● **PROBLEM**: Only one stretch of the material below is wanted: everything from the line containing "[45,442,201,456] ☐ Create" down to the line containing "(192, 481) none", both ends included. Repeat it exactly and skip the pictures.

● **RECORDS PROVIDED**:
════

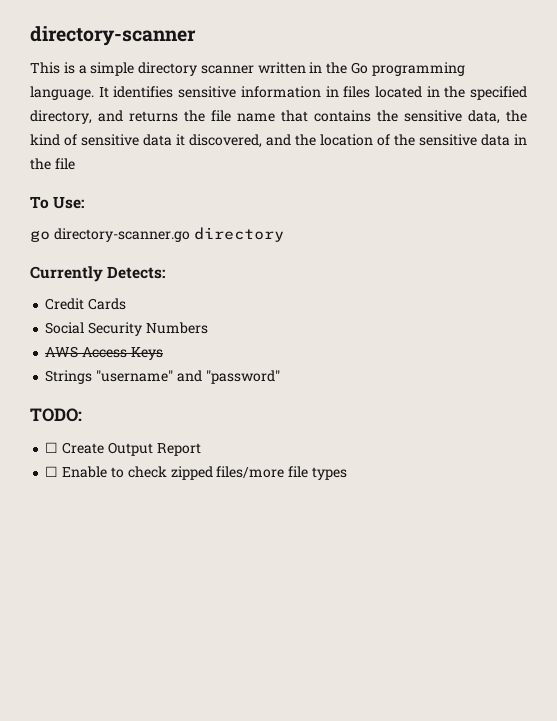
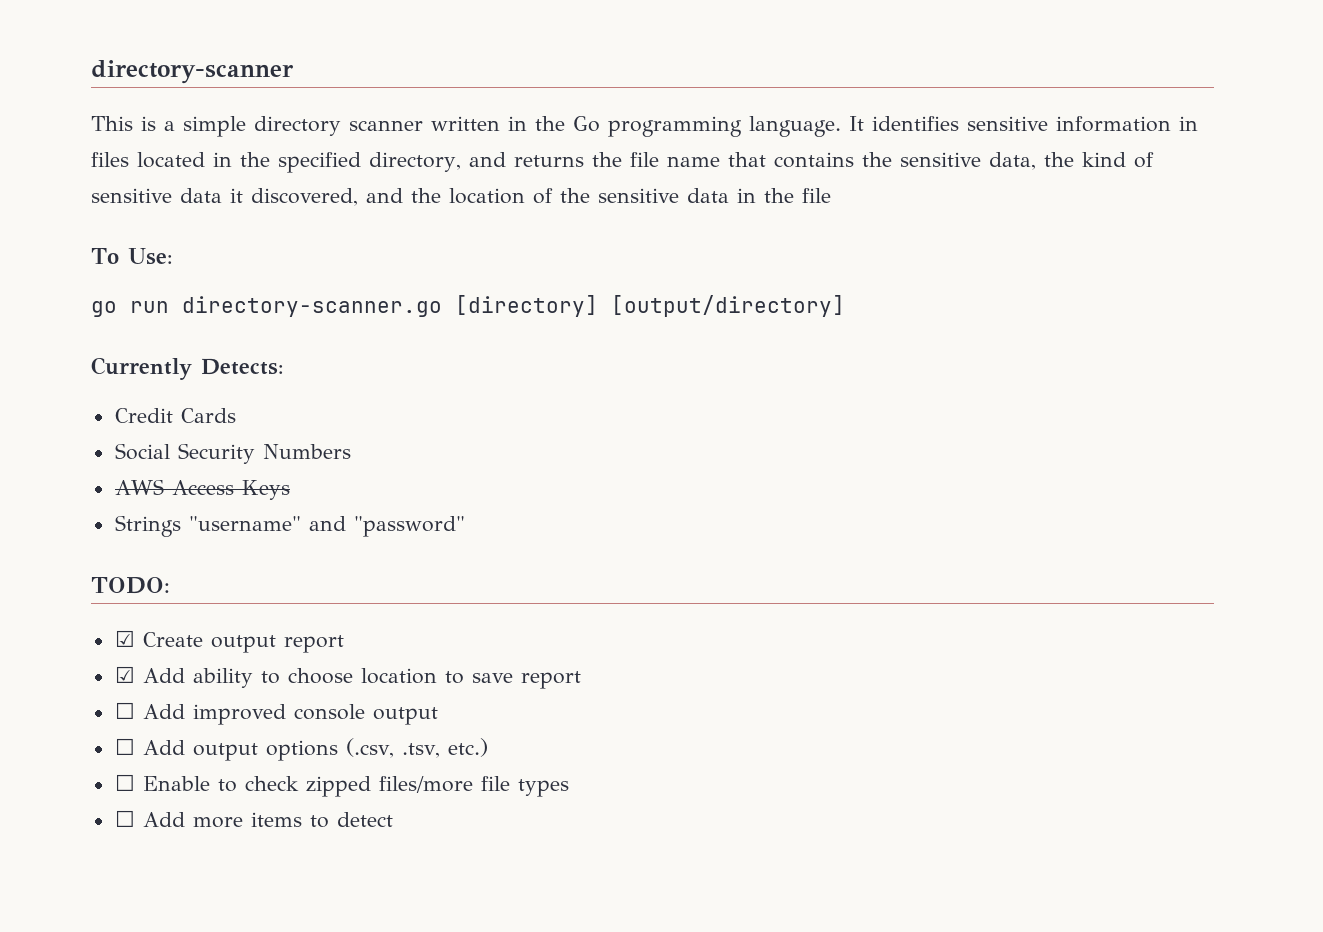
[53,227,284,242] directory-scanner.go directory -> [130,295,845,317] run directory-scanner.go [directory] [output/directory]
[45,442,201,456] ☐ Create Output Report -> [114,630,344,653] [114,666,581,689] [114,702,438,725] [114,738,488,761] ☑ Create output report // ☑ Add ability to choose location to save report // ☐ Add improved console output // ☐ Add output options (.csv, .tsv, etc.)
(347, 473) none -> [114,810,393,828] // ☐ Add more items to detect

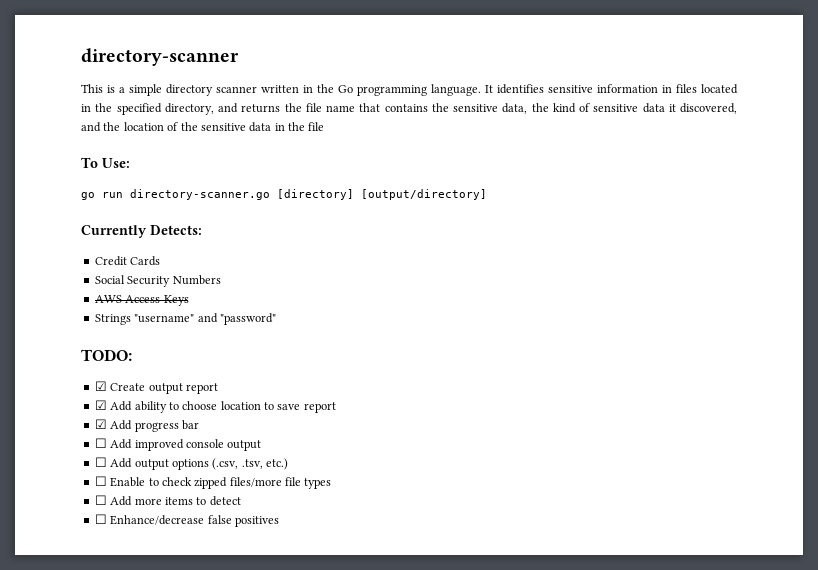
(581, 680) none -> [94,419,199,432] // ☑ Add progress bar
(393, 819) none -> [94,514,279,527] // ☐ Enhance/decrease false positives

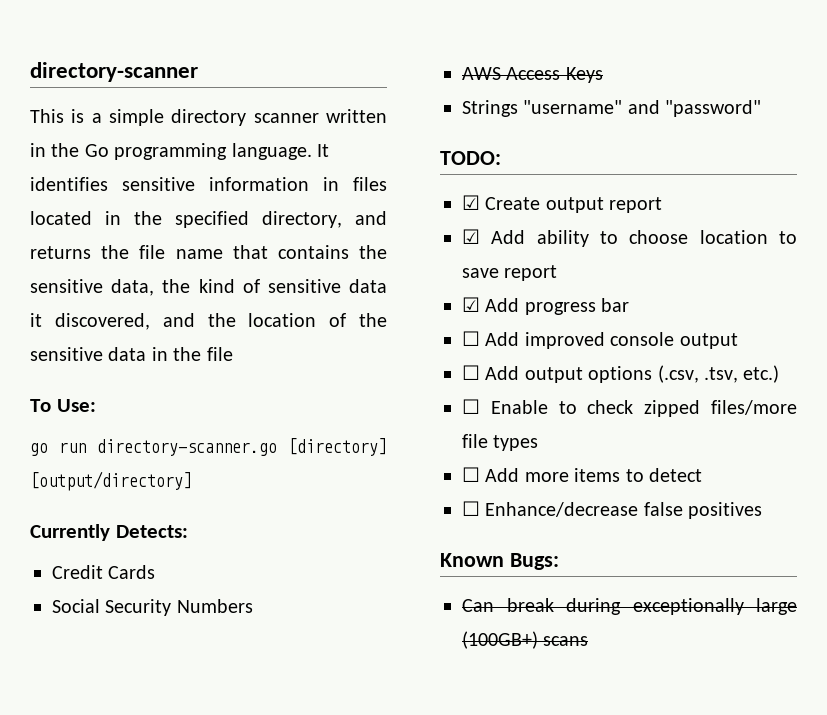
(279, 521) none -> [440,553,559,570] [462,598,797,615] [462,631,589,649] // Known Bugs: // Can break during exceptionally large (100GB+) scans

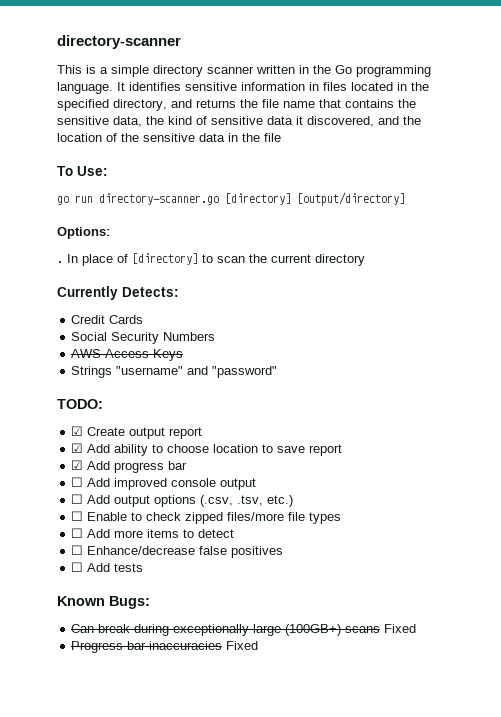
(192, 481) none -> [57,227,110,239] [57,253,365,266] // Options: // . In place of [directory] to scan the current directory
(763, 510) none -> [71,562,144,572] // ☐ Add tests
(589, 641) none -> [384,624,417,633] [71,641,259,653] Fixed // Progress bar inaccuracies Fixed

════

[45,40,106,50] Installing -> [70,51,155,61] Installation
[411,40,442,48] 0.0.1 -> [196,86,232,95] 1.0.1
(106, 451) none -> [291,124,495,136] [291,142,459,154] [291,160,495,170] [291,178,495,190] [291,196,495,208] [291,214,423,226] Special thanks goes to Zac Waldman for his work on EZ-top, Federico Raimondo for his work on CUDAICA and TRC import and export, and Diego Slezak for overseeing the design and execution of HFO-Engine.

════

● **YOUR RESPONSE**:
[45,442,201,456] ☐ Create Output Report -> [114,630,344,653] [114,666,581,689] [114,702,438,725] [114,738,488,761] ☑ Create output report // ☑ Add ability to choose location to save report // ☐ Add improved console output // ☐ Add output options (.csv, .tsv, etc.)
(347, 473) none -> [114,810,393,828] // ☐ Add more items to detect

(581, 680) none -> [94,419,199,432] // ☑ Add progress bar
(393, 819) none -> [94,514,279,527] // ☐ Enhance/decrease false positives

(279, 521) none -> [440,553,559,570] [462,598,797,615] [462,631,589,649] // Known Bugs: // Can break during exceptionally large (100GB+) scans

(192, 481) none -> [57,227,110,239] [57,253,365,266] // Options: // . In place of [directory] to scan the current directory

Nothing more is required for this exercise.